Unusual Speed Difference between Python and C++

Question

I recently wrote a short algorithm to calculate happy numbers in python. The program allows you to pick an upper bound and it will determine all the happy numbers below it. For a speed comparison I decided to make the most direct translation of the algorithm I knew of from python to c++.

Surprisingly, the c++ version runs significantly slower than the python version. Accurate speed tests between the execution times for discovering the first 10,000 happy numbers indicate the python program runs on average in 0.59 seconds and the c++ version runs on average in 8.5 seconds.
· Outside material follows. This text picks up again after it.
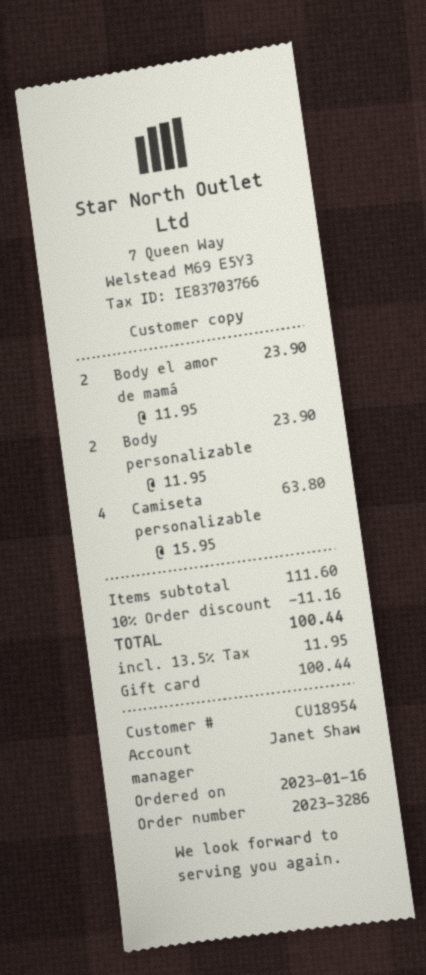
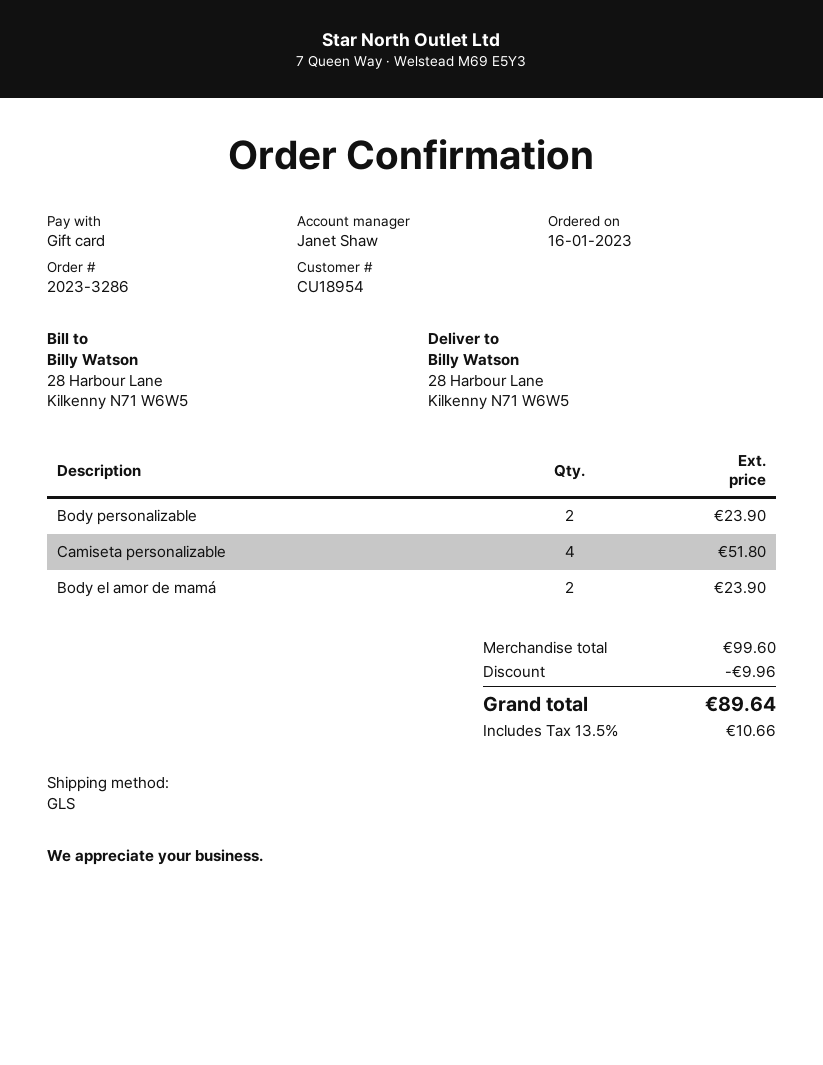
Camiseta personalizable: 4 for 63.80 -> 4 for 51.80
subtotal: 111.60 -> 99.60
discount: 11.16 -> 9.96
tax: 13.5% = 11.95 -> 13.5% = 10.66
total: 100.44 -> 89.64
I would attribute this speed difference to the fact that I had to write helper functions for parts of the calculations (for example determining if an element is in a list/array/vector) in the c++ version which were already built in to the python language.

Firstly, is this the true reason for such an absurd speed difference, and secondly, how can I change the c++ version to execute more quickly than the python version (the way it should be in my opinion).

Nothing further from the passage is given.